Title: US (Him, #2)
Author: Sarina Bowen and Elle Kennedy
Publisher: Rennie Road Books
Release Date: March 8th 2016
Genre(s): Contemporary/Hockey Romance
Page Count: n/a
Reviewed by: Belen
Heat Level: 4 stars out of 5
Rating: 4 stars out of 5
Blurb:
Can your favorite hockey players finish their first season together undefeated?
Five months in, NHL forward Ryan Wesley is having a record-breaking rookie season. He’s living his dream of playing pro hockey and coming home every night to the man he loves–Jamie Canning, his longtime best friend turned boyfriend. There’s just one problem: the most important relationship of his life is one he needs to keep hidden, or else face a media storm that will eclipse his success on the ice.
Jamie loves Wes. He really, truly does. But hiding sucks. It’s not the life Jamie envisioned for himself, and the strain of keeping their secret is taking its toll. It doesn’t help that his new job isn’t going as smoothly as he’d hoped, but he knows he can power through it as long as he has Wes. At least apartment 10B is their retreat, where they can always be themselves.
Or can they? When Wes’s noisiest teammate moves in upstairs, the threads of their carefully woven lie begin to unravel. With the outside world determined to take its best shot at them, can Wes and Jamie develop major-league relationship skills on the fly?
Warning: contains sexual situations, a vibrating chair, long-distance sexytimes, and proof that hockey players look hot in any shade of green.
So, my initial disappointment in this story is entirely my own fault.
You see, my interpretation of the end of HIM – oh wait, SPOILER ALERT if you haven’t read HIM – turn away! – was that since Wes’s coaches, team owners, and PR guy knew about him being gay that he would be discreet around town, but be out with his teammates, etc. like he’d been in college. Not so the case.
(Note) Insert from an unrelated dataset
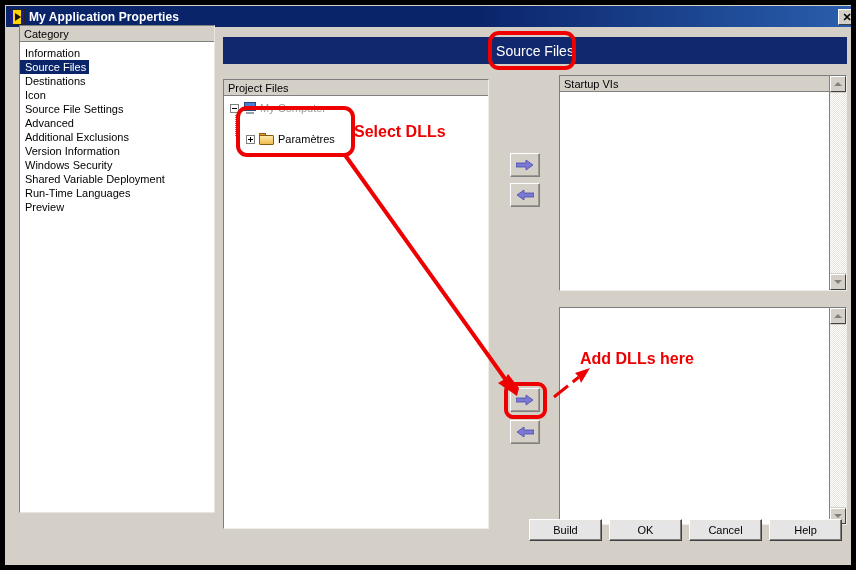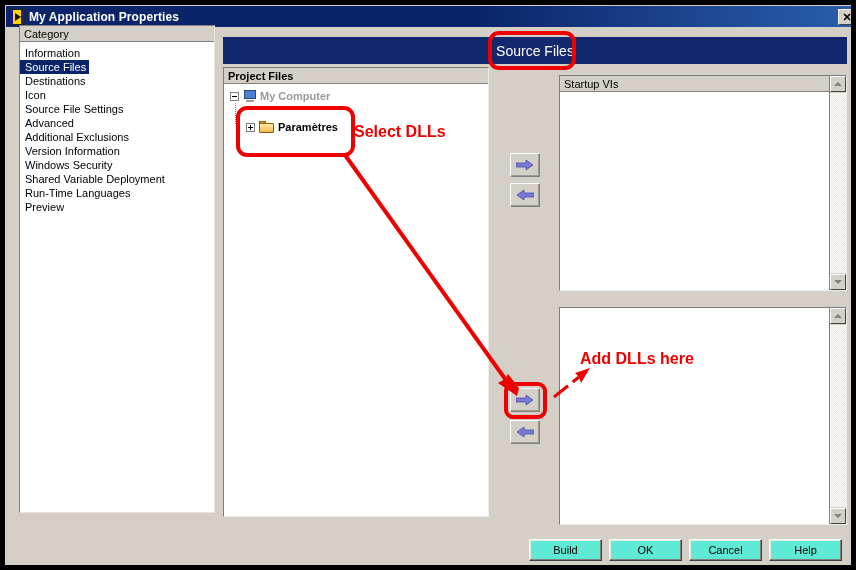"Project Files" #project-files { font-weight: bold -> none; top: 62px -> 74px }
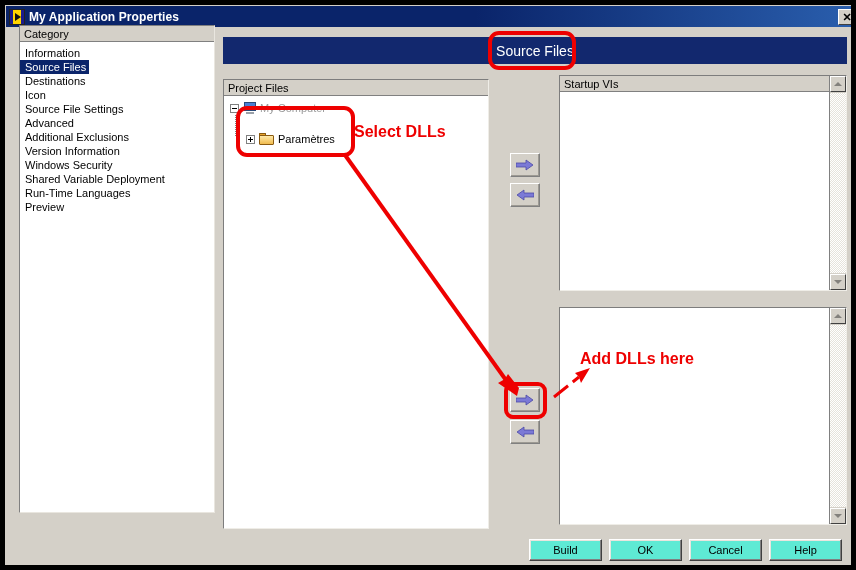"Build" .dlg-btn { background: #5eead4 -> #e5e5e5; top: 534px -> 514px }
Not only is Wes firmly in the closet to his teammates and the world at large, but he’s dragged poor Jamie into the closet with him. Jamie is not introduced as the love of Wes’s life, as his partner, but rather his “roommate”, and Wes is determined to keep his orientation and his relationship with Jamie under wraps until after his rookie season so the media doesn’t make everything about his sex life, but focuses on his playing. And his playing is fantastic! He’s having the kind of rookie year hockey players dream about and pray for. Professionally, things couldn’t be looking better. But the pressure is ever present and the extended time away from Jamie is starting to chafe.
Jamie, on the other hand, is having a hard time having moved to a different country and climate than what he’s used to, being without his close knit family around, being alone most of the time as Wes is constantly on the road, and having to hide their relationship when Wes is home like Jamie is a dirty little secret that no one can know of by keeping their relationship entirely within the walls of their apartment, and to top it off, Jamie’s begins having a hard time at his job when another coach displays a seriously bigoted and racist attitude.
All of this wouldn’t be so hard except neither Jamie, nor Wes, is communicating with each other about what’s happening in their lives. They’re basically just trying to get through the next few months of Wes’s rookie season with the hope that it will all soon be over and they can stop hiding. But they aren’t really talking to each other, and it’s taking a real toll on their relationship.
But you know the truth always comes out, and when it does it creates even more tension between the two.
Personally, I was frustrated by the first three-quarters of the story. Well, frustrated might be generous, to tell the truth I was pissed. I felt like all the good, happy, warm feelings I had from HIM were washed away in this ocean of doubt, miscommunication, and unnecessary angst. It was only the final quarter of the story that got the boys back on track and got me back to my happy place.
And all of that is completely my own fault. Because I built up a HEA at the end of HIM that wasn’t reality and was then disappointed in the way it was turned around for US. That’s not the book’s fault. It’s mine.
The reality of this story is it’s really about a new relationship and a learning curve. The boys love each other just as much and they grow in their relationship, learning to communicate, and being there for one another.
Though it didn’t hold the same excitement and wonder for me that I had for HIM, in the end this follow-up has romance, sexy times, humor, some hurt/comfort, and more Jamie and Wes. And that’s always a good thing.